New Delhi: Over 15,000 soldiers backed by tanks, medium artillery, helicopters and transport aircraft will be part of the Mountain Strike Corps’ maiden exercise, ‘HimVijay’, at over 10,000 feet in Arunachal Pradesh next month.
The exercise will be held away from the Line of Actual Control (LAC) with China. It will coincide with the expected visit of Chinese President Xi Jinping next month.
The exercise assumes greater significance because the Army will for the first time see in action its integrated battle groups (IBGs) — the brainchild of Army Chief Gen Bipin Rawat.
Sources said three mountain IBGs carved out of the Panagarh-based 17 Corps’ (Mountain Strike Corps) 59 Mountain Division will be in action.
The exercise will be keenly watched by the top security czars of the Narendra Modi government and the Army chief as the IBGs are touted to be the mainstay of future operational strategies in the Western, Northern and Eastern theatres.
Exercise to involve IAF, 15,000 soldiers
Operation ‘HimVijay’ will see the participation of 15,000 personnel, with each IBG consisting of nearly 5,000 troops backed by a combination of tanks, artillery and other assets.
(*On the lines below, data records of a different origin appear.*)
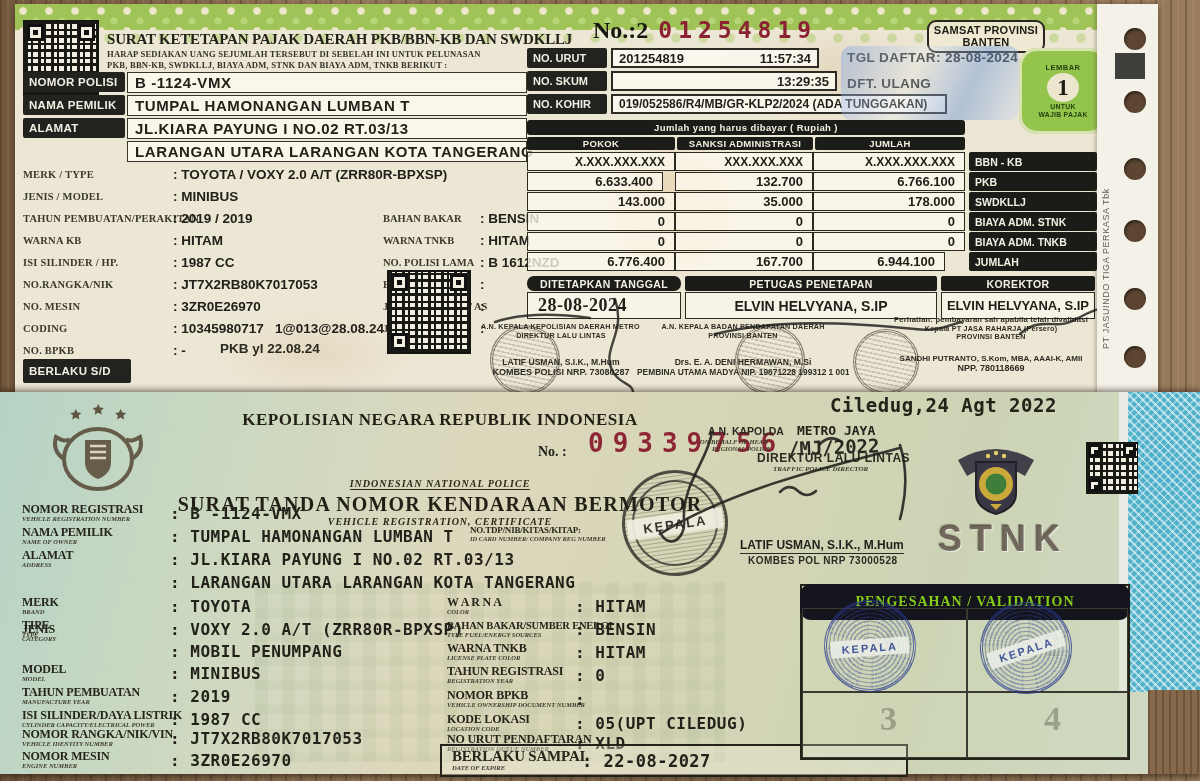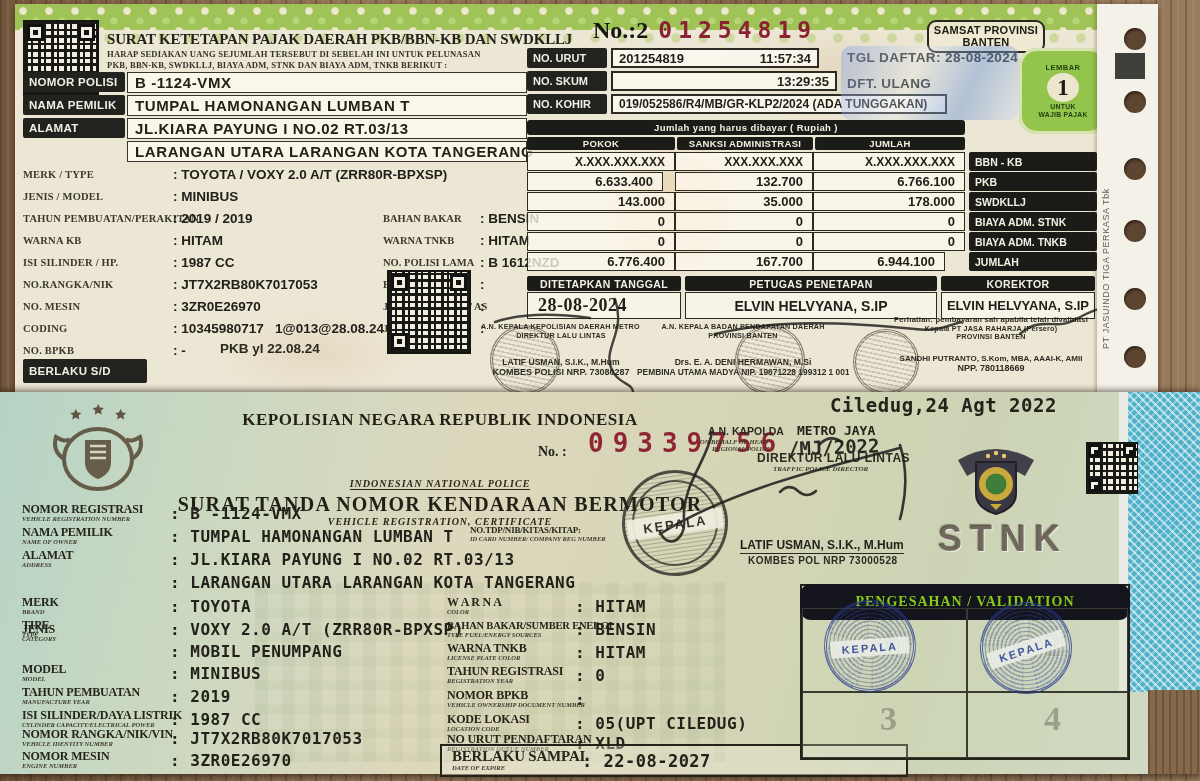--- a/index.html
+++ b/index.html
@@ -267,7 +267,7 @@
     <div class="tl" style="top:132px;">JUMLAH</div>
   </div>
 
-  <div class="pen-h" style="left:512px;top:272px;width:154px;">DITETAPKAN TANGGAL</div>
+  <div class="pen-h" style="left:512px;top:272px;width:154px;border-radius:7px;">DITETAPKAN TANGGAL</div>
   <div class="pen-v" style="left:512px;top:288px;width:154px;font:800 18px 'Liberation Serif',serif;padding-left:10px;letter-spacing:.5px;">28-08-2024</div>
   <div class="pen-h" style="left:670px;top:272px;width:252px;">PETUGAS PENETAPAN</div>
   <div class="pen-v" style="left:670px;top:288px;width:252px;font:800 14px 'Liberation Sans',sans-serif;justify-content:center;">ELVIN HELVYANA, S.IP</div>

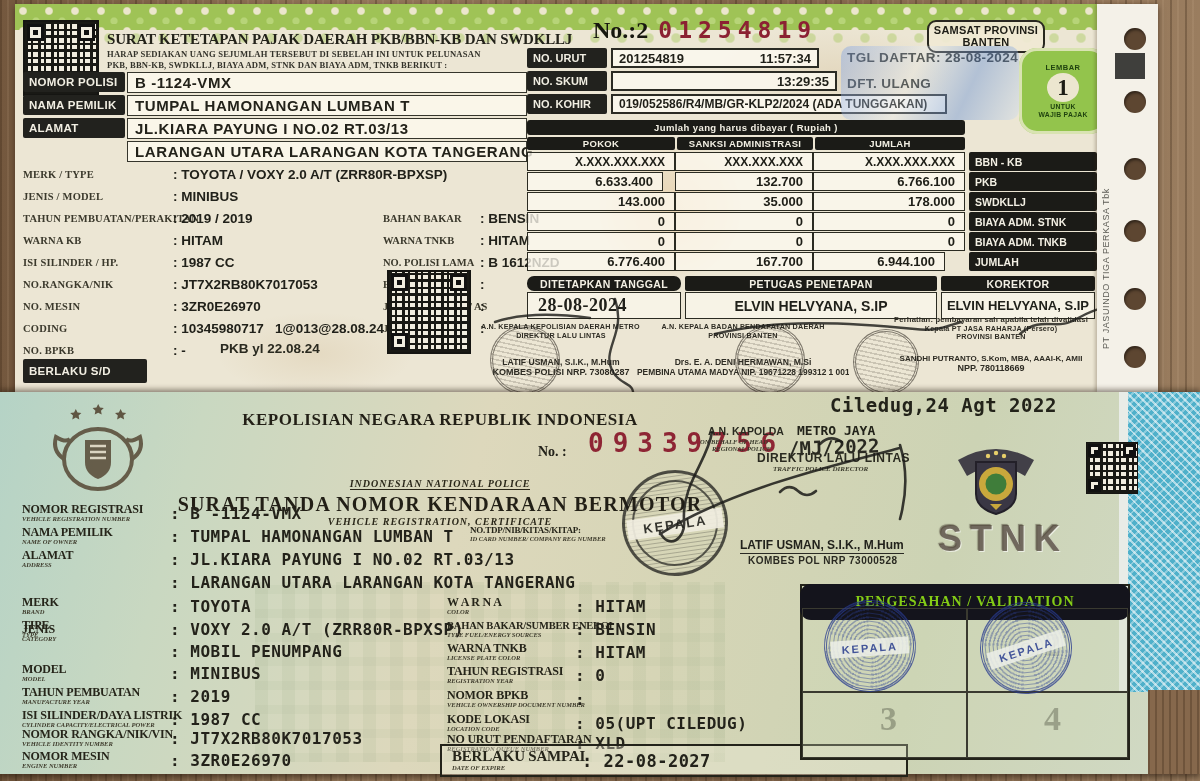--- a/index.html
+++ b/index.html
@@ -195,7 +195,7 @@
   <div class="frow" style="left:368px;top:293px;"><span class="sl2">JUMLAHSUMBU / AS</span><span class="sv"></span></div>
   <div class="frow" style="left:368px;top:315px;"><span class="sl2">JML TUMPANG</span><span class="sv"></span></div>
 
-  <div class="lblbox" style="left:8px;top:355px;width:124px;height:24px;">BERLAKU S/D</div>
+  <div class="lblbox" style="left:8px;top:355px;width:108px;height:24px;">BERLAKU S/D</div>
 
   <div class="qr" style="left:372px;top:266px;width:84px;height:84px;">
     <span class="fp" style="left:2px;top:2px;"></span>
The IAF will be roped in for strategic airlift of personnel and equipment.
The exercise will see in action the AN32s, C130J Super Hercules and the C17s besides helicopters from both the Army Aviation and the IAF.
Sources said assets with the Tezpur-based 4 Corps will be used in the operation while personnel would be completely from the Mountain Strike Corps. Army sources remained tight-lipped about the scope of the massive exercise but indicated that multiple objectives have been laid out and that planning has been on for the last several months.
“The exercise will be held in Arunachal Pradesh and will see in action three IBGs involving 5,000 troops each,” an Army source told ThePrint. Asked if China has been informed, the source said, “The exercise is being held a little further from the LAC.”
The only assets that would not be a part of the exercise are the BrahMos missiles, sources said.
Integrated Battle Groups
In a bid to ensure faster punitive and defensive operations, Gen Rawat had envisioned the IBGs, which are brigade-sized self-sufficient agile formations.
The IBGs are part of the reforms in the way the Indian Army functions and are to replace the current concept of the Cold Start Doctrine.
The doctrine called for defensive corps to carry out shallow cross-border thrusts within 72 hours for limited objectives such as the capture of territory.
The Army, however, found itself wanting in 2001 after the then government ordered it to march ahead in the wake of the Parliament attack that December. It took nearly three weeks for the Army to deploy its strike corps to the border, which cost it the valuable surprise element.
The Army then worked on the Cold Star doctrine, something that was not acknowledged for very long or exercised in its full spectrum until Gen Rawat took over in 2016.
The new Army leadership felt that the 72 hours notice was also very long.
Gen Rawat wanted to create integrated units for the border that will be self-sufficient with artillery, armoured, combat engineers and signal units.
As such, each corps is to have three divisions, with each division to have three brigades. The overall idea is to break down the divisions into IBGs with all essential elements.
The IBGs are primed to strike in less than 24 hours. They will be sector and terrain specific — in effect, the IBGs in the North will not be the same as the IBGs in the Western sector.
The resources, in terms of equipment, will be determined by the terrain, enemy threat and the task.